[Detected change data]

= = = = =

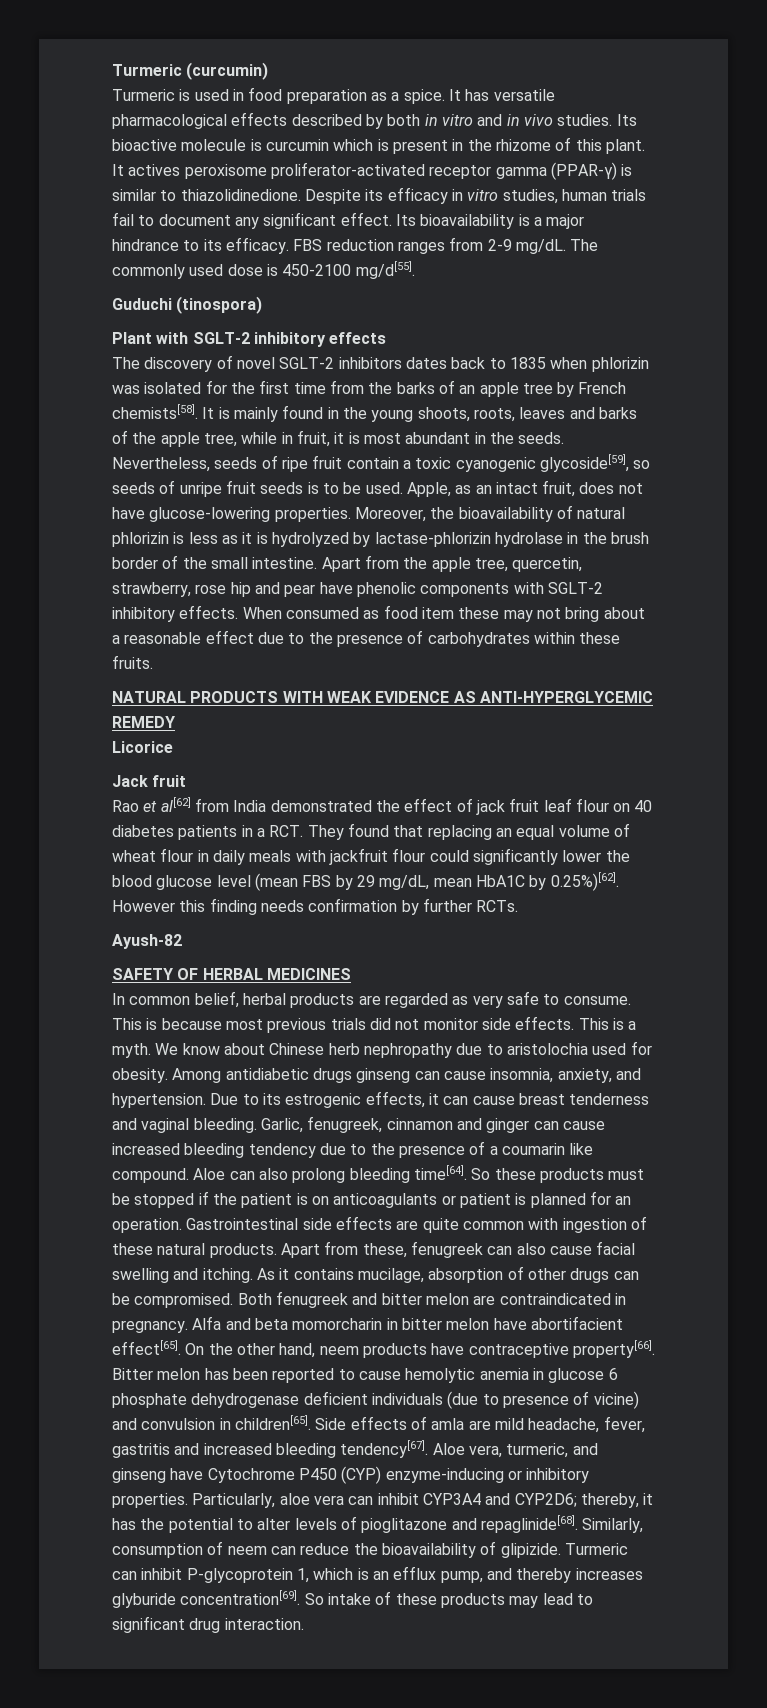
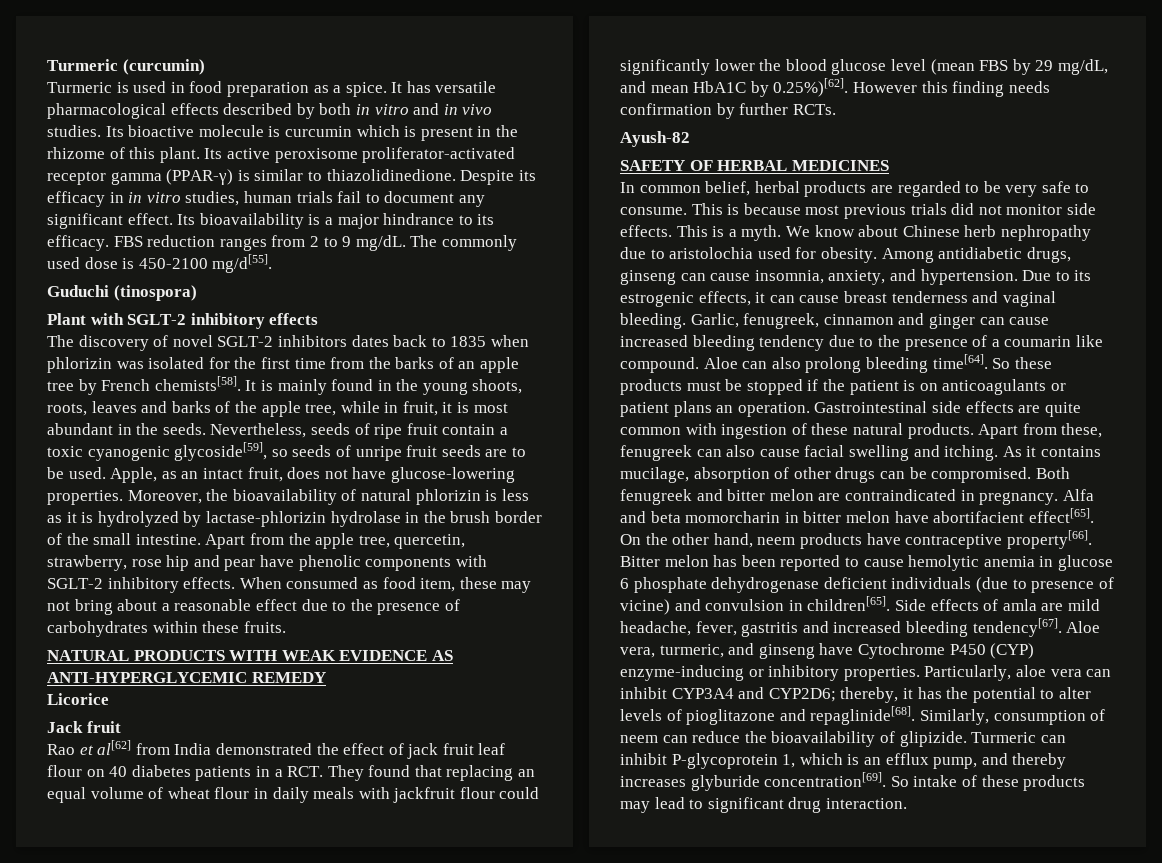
- It actives peroxisome proliferator-activated receptor gamma (PPAR-γ) is similar to thiazolidinedione.
+ Its active peroxisome proliferator-activated receptor gamma (PPAR-γ) is similar to thiazolidinedione.
- Despite its efficacy in vitro studies, human trials fail to document any significant effect.
+ Despite its efficacy in in vitro studies, human trials fail to document any significant effect.
- FBS reduction ranges from 2-9 mg/dL.
+ FBS reduction ranges from 2 to 9 mg/dL.
- Nevertheless, seeds of ripe fruit contain a toxic cyanogenic glycoside[59], so seeds of unripe fruit seeds is to be used.
+ Nevertheless, seeds of ripe fruit contain a toxic cyanogenic glycoside[59], so seeds of unripe fruit seeds are to be used.
- When consumed as food item these may not bring about a reasonable effect due to the presence of carbohydrates within these fruits.
+ When consumed as food item, these may not bring about a reasonable effect due to the presence of carbohydrates within these fruits.
- Rao et al[62] from India demonstrated the effect of jack fruit leaf flour on 40 diabetes patients in a RCT. They found that replacing an equal volume of wheat flour in daily meals with jackfruit flour could significantly lower the blood glucose level (mean FBS by 29 mg/dL, mean HbA1C by 0.25%)[62]. However this finding needs confirmation by further RCTs.
+ Rao et al[62] from India demonstrated the effect of jack fruit leaf flour on 40 diabetes patients in a RCT. They found that replacing an equal volume of wheat flour in daily meals with jackfruit flour could significantly lower the blood glucose level (mean FBS by 29 mg/dL, and mean HbA1C by 0.25%)[62]. However this finding needs confirmation by further RCTs.
- In common belief, herbal products are regarded as very safe to consume.
+ In common belief, herbal products are regarded to be very safe to consume.
- Among antidiabetic drugs ginseng can cause insomnia, anxiety, and hypertension.
+ Among antidiabetic drugs, ginseng can cause insomnia, anxiety, and hypertension.
- So these products must be stopped if the patient is on anticoagulants or patient is planned for an operation.
+ So these products must be stopped if the patient is on anticoagulants or patient plans an operation.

= = = = =

**Assignment**
Reproduce the data above line for line, from its first line through the line containing "- When consumed", both ends included, with the pictures omitted and nothing more.

**Written response**
- It actives peroxisome proliferator-activated receptor gamma (PPAR-γ) is similar to thiazolidinedione.
+ Its active peroxisome proliferator-activated receptor gamma (PPAR-γ) is similar to thiazolidinedione.
- Despite its efficacy in vitro studies, human trials fail to document any significant effect.
+ Despite its efficacy in in vitro studies, human trials fail to document any significant effect.
- FBS reduction ranges from 2-9 mg/dL.
+ FBS reduction ranges from 2 to 9 mg/dL.
- Nevertheless, seeds of ripe fruit contain a toxic cyanogenic glycoside[59], so seeds of unripe fruit seeds is to be used.
+ Nevertheless, seeds of ripe fruit contain a toxic cyanogenic glycoside[59], so seeds of unripe fruit seeds are to be used.
- When consumed as food item these may not bring about a reasonable effect due to the presence of carbohydrates within these fruits.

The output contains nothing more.